__WHAT YOU SHOULD DO__: Write out, word for word, the first line of the data below and every line after it through the one containing "725px; font-size: 17px;".

__Recorded data__:
==============================

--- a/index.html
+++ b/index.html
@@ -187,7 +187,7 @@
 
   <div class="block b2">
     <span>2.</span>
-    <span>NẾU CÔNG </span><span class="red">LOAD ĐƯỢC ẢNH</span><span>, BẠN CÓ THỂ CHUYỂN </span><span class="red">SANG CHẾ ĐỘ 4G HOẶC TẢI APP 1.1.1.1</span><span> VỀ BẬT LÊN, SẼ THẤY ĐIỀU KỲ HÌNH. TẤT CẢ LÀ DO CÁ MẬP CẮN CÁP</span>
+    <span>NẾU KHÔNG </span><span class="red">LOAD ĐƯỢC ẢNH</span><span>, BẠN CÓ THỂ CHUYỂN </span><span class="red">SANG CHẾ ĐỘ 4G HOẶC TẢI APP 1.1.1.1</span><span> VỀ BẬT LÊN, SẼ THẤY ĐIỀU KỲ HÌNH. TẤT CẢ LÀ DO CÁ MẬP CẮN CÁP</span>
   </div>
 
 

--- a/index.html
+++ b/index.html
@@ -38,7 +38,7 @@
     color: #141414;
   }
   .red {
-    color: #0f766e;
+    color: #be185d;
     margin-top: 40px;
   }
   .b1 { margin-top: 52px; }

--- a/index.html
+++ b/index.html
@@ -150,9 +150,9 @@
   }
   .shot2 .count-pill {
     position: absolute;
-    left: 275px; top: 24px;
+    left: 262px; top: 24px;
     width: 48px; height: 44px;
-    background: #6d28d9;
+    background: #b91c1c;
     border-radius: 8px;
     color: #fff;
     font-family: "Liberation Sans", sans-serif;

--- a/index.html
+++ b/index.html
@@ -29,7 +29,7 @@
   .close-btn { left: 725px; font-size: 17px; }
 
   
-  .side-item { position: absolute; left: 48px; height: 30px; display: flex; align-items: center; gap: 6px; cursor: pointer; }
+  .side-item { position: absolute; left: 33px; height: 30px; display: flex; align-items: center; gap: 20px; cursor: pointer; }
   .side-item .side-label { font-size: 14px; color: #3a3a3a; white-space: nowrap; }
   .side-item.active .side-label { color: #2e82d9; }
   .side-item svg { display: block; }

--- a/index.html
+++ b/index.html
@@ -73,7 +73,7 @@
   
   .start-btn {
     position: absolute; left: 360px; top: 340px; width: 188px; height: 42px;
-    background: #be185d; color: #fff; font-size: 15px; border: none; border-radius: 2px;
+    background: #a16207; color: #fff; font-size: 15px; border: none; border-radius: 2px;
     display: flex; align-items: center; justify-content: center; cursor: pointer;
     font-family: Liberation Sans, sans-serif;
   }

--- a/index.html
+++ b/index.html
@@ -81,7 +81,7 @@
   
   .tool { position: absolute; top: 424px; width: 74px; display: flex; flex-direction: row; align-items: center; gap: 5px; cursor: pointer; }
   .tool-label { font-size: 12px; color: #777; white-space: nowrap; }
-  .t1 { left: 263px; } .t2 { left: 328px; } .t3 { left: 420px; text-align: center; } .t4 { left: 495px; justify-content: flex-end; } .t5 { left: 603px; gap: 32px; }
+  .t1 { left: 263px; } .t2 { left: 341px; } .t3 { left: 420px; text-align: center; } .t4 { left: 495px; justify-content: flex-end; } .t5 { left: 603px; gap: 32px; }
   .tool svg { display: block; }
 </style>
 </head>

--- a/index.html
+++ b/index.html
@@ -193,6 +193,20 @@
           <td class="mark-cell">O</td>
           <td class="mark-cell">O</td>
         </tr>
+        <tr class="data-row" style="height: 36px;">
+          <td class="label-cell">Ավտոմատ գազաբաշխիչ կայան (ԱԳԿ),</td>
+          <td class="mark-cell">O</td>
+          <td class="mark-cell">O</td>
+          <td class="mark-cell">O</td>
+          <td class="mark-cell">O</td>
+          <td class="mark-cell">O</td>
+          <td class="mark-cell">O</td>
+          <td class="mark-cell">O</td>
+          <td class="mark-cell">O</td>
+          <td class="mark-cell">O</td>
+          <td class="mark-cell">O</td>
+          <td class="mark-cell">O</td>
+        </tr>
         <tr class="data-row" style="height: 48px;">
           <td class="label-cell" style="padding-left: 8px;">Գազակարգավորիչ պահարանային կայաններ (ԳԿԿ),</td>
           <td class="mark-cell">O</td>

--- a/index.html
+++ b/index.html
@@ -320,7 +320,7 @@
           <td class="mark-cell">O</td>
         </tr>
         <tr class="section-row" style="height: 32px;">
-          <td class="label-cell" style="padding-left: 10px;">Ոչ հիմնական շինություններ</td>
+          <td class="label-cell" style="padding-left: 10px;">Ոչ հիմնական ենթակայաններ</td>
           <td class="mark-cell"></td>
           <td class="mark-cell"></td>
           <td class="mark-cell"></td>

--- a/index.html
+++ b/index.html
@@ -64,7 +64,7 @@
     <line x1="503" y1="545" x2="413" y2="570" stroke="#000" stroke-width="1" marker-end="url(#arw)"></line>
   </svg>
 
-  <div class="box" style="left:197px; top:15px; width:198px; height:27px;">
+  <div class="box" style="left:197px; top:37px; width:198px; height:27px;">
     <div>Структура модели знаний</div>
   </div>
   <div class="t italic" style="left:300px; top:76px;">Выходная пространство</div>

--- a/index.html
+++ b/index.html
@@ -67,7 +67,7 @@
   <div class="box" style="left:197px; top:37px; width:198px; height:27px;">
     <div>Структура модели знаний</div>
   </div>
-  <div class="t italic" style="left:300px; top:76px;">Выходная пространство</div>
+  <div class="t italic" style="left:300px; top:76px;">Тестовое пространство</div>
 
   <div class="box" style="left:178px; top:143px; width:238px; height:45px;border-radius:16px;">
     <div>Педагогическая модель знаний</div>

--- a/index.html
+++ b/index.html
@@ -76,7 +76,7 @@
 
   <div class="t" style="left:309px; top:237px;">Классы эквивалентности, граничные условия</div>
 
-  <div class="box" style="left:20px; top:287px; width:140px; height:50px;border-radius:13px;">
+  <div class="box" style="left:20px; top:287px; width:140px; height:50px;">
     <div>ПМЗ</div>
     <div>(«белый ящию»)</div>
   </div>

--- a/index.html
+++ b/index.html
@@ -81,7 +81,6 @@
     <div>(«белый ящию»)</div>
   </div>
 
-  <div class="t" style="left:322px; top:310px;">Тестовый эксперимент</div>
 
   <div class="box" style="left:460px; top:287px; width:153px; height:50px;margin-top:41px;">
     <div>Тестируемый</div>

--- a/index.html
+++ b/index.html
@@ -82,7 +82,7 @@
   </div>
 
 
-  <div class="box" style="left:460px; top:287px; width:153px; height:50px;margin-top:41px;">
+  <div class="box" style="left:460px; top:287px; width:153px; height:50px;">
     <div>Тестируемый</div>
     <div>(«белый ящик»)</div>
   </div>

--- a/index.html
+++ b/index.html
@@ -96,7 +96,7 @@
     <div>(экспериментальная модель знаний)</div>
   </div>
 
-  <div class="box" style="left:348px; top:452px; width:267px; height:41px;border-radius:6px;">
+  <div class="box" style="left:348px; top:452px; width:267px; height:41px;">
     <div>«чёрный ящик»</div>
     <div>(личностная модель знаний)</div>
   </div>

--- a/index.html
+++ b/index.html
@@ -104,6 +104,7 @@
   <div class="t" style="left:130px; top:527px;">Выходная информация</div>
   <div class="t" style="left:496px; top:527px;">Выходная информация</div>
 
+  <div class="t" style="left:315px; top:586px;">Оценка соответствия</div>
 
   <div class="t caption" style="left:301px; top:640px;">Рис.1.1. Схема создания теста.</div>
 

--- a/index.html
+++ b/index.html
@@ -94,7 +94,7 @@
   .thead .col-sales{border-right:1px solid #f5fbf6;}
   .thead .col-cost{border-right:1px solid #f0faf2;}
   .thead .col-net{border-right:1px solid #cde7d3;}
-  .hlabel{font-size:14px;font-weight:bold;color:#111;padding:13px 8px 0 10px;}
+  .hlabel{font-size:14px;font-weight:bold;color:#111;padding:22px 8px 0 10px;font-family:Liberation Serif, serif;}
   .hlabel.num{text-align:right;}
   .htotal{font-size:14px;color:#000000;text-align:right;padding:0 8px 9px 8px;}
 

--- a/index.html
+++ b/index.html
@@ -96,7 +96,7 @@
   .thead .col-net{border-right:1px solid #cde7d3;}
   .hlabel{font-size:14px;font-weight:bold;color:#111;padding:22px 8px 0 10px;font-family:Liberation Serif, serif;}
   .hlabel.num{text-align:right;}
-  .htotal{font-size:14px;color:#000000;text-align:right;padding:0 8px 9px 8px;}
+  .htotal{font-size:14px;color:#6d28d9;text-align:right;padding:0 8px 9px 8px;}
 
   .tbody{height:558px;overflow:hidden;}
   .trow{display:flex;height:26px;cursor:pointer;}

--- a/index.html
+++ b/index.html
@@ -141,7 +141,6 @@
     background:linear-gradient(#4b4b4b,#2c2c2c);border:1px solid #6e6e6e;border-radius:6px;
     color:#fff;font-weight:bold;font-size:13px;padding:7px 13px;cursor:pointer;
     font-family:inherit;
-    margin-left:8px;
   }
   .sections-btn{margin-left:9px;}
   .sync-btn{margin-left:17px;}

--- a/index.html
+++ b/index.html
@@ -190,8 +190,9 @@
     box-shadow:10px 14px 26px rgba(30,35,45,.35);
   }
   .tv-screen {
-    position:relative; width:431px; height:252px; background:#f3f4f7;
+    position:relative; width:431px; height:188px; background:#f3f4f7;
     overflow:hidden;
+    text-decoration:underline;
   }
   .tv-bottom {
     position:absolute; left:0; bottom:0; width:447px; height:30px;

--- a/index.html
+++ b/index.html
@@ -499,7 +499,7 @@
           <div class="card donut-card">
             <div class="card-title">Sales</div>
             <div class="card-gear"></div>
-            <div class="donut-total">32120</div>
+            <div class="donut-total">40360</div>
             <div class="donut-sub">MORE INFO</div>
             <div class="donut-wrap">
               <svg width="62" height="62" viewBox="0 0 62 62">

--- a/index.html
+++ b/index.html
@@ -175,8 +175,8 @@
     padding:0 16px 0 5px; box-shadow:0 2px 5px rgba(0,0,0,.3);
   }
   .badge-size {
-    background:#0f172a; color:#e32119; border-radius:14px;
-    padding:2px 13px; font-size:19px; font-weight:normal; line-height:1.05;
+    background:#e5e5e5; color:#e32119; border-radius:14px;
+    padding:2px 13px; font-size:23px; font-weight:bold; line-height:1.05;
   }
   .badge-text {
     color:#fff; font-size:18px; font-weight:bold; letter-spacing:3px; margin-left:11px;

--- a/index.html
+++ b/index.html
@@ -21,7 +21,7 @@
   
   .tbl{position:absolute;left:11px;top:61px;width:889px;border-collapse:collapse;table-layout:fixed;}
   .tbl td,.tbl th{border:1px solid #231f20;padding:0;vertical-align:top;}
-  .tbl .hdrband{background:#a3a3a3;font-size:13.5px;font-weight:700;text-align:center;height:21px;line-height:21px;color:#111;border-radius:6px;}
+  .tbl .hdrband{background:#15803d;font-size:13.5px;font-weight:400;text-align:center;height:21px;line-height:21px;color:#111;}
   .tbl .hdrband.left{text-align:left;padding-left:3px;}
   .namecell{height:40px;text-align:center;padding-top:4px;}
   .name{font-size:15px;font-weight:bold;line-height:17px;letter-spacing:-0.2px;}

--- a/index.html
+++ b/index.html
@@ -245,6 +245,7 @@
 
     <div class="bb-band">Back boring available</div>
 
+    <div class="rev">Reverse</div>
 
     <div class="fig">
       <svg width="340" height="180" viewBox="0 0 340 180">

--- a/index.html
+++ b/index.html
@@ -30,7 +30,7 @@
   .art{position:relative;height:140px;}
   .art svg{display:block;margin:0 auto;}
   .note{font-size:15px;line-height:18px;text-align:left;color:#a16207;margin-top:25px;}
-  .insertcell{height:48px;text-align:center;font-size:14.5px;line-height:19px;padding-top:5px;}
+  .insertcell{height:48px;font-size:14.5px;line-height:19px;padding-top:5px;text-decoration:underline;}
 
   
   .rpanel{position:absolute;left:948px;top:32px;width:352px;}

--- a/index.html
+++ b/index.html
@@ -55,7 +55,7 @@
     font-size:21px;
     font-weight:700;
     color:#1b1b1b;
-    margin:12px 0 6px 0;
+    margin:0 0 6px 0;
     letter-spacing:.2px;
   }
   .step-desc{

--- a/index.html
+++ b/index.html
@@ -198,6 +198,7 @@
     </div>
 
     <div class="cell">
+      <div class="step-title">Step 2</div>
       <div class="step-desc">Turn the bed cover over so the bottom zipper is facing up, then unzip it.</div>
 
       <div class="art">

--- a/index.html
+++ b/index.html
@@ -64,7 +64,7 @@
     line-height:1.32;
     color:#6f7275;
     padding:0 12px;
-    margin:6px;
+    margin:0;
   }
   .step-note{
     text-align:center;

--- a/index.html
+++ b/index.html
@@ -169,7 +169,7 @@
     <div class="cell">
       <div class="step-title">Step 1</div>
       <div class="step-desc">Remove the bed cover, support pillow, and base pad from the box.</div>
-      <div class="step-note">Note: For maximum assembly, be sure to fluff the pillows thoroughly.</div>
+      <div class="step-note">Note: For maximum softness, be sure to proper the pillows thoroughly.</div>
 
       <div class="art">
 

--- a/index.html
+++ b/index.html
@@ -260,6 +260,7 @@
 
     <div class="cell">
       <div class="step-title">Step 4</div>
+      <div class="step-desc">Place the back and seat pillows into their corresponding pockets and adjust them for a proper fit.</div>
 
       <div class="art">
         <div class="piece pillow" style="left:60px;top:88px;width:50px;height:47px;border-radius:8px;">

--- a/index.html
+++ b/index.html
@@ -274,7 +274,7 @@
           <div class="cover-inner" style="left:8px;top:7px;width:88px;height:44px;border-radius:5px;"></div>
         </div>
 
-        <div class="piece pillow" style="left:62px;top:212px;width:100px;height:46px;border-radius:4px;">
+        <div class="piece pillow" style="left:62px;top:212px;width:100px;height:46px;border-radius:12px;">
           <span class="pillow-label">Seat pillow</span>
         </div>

==============================

__THE COMPLETED TASK__:
--- a/index.html
+++ b/index.html
@@ -187,7 +187,7 @@
 
   <div class="block b2">
     <span>2.</span>
-    <span>NẾU CÔNG </span><span class="red">LOAD ĐƯỢC ẢNH</span><span>, BẠN CÓ THỂ CHUYỂN </span><span class="red">SANG CHẾ ĐỘ 4G HOẶC TẢI APP 1.1.1.1</span><span> VỀ BẬT LÊN, SẼ THẤY ĐIỀU KỲ HÌNH. TẤT CẢ LÀ DO CÁ MẬP CẮN CÁP</span>
+    <span>NẾU KHÔNG </span><span class="red">LOAD ĐƯỢC ẢNH</span><span>, BẠN CÓ THỂ CHUYỂN </span><span class="red">SANG CHẾ ĐỘ 4G HOẶC TẢI APP 1.1.1.1</span><span> VỀ BẬT LÊN, SẼ THẤY ĐIỀU KỲ HÌNH. TẤT CẢ LÀ DO CÁ MẬP CẮN CÁP</span>
   </div>
 
 

--- a/index.html
+++ b/index.html
@@ -38,7 +38,7 @@
     color: #141414;
   }
   .red {
-    color: #0f766e;
+    color: #be185d;
     margin-top: 40px;
   }
   .b1 { margin-top: 52px; }

--- a/index.html
+++ b/index.html
@@ -150,9 +150,9 @@
   }
   .shot2 .count-pill {
     position: absolute;
-    left: 275px; top: 24px;
+    left: 262px; top: 24px;
     width: 48px; height: 44px;
-    background: #6d28d9;
+    background: #b91c1c;
     border-radius: 8px;
     color: #fff;
     font-family: "Liberation Sans", sans-serif;

--- a/index.html
+++ b/index.html
@@ -29,7 +29,7 @@
   .close-btn { left: 725px; font-size: 17px; }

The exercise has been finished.